▶ _TASK ITEM_: Pick out and copy every line below that has the word "重ね合わせ順の調整を行いません".

::: SUPPLIED RECORDS :::

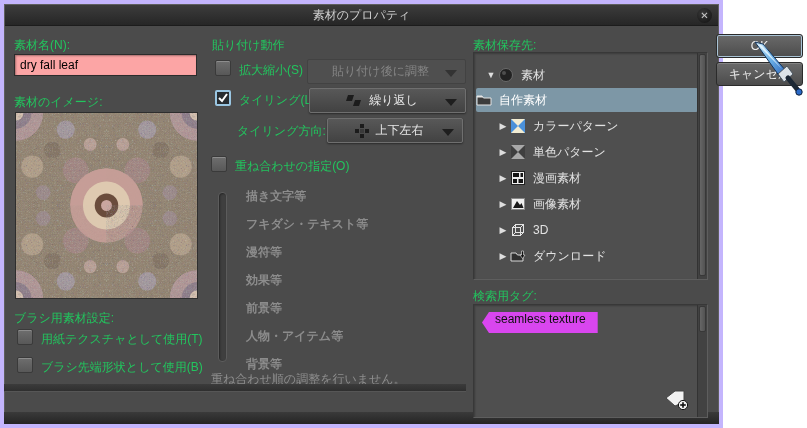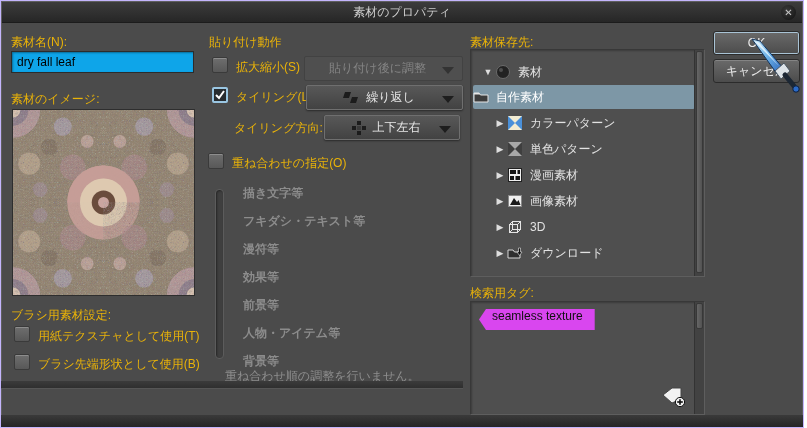--- a/index.html
+++ b/index.html
@@ -7,8 +7,8 @@
   body { font-family:"Liberation Sans","DejaVu Sans",sans-serif; font-size:12px; }
 
   .window {
-    position:relative; width:804px; height:428px;
-    background:#4b4b4b; border:1px solid #c4b5fd;
+    position:relative; width:723px; height:428px;
+    background:#4b4b4b; border:4px solid #c4b5fd;
     box-shadow: inset 0 0 0 1px #5f5f5f;
   }
 

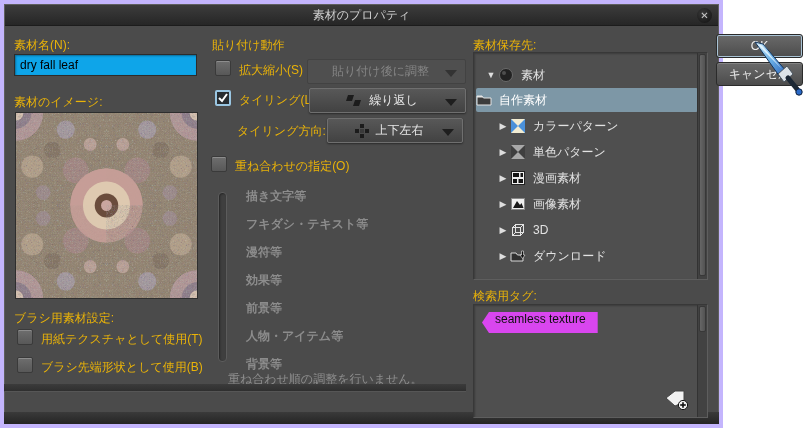--- a/index.html
+++ b/index.html
@@ -28,7 +28,7 @@
     display:flex; align-items:center; justify-content:center; cursor:default;
   }
 
-  .label { position:absolute; color:#eab308; white-space:nowrap; }
+  .label { position:absolute; color:#22c55e; white-space:nowrap; }
   .dim   { color:#8e8e8e; }
 
   

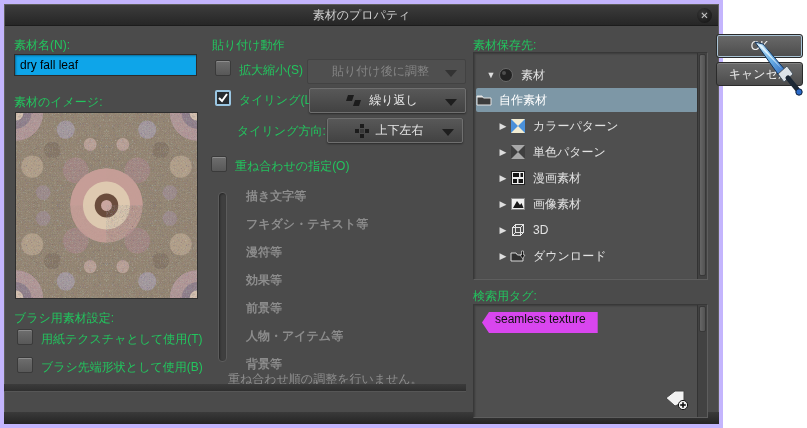--- a/index.html
+++ b/index.html
@@ -34,7 +34,7 @@
   
   .name-input {
     position:absolute; left:10px; top:50px; width:183px; height:22px;
-    background:#0ea5e9; border:1px solid #2c2c2c;
+    background:#fca5a5; border:1px solid #2c2c2c;
     box-shadow:inset 1px 1px 2px rgba(0,0,0,.35);
     color:#000; font-size:12px; padding:0 5px;
     font-family:"Liberation Sans","DejaVu Sans",sans-serif;

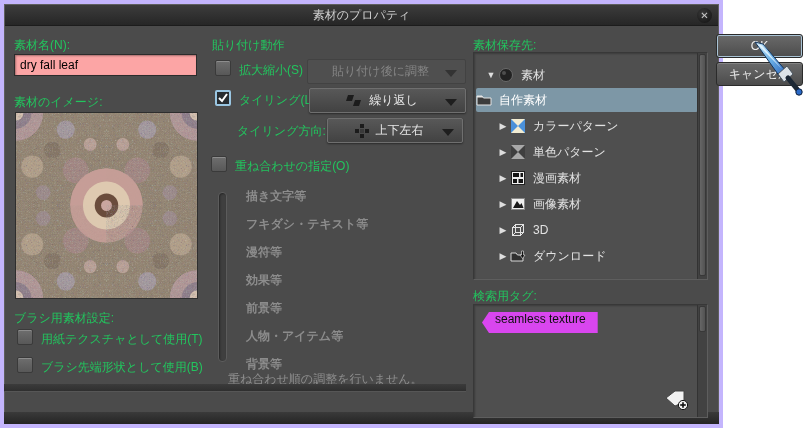--- a/index.html
+++ b/index.html
@@ -247,7 +247,7 @@
   <div class="overlay-item" style="top:324px;">人物・アイテム等</div>
   <div class="overlay-item" style="top:352px;">背景等</div>
 
-  <div class="label dim" style="left:224px; top:367px;">重ね合わせ順の調整を行いません。</div>
+  <div class="label dim" style="left:207px; top:367px;">重ね合わせ順の調整を行いません。</div>
 
   <div class="label" style="left:469px; top:33px;">素材保存先:</div>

:::

▶ _PROBLEM SOLUTION_:
-  <div class="label dim" style="left:224px; top:367px;">重ね合わせ順の調整を行いません。</div>
+  <div class="label dim" style="left:207px; top:367px;">重ね合わせ順の調整を行いません。</div>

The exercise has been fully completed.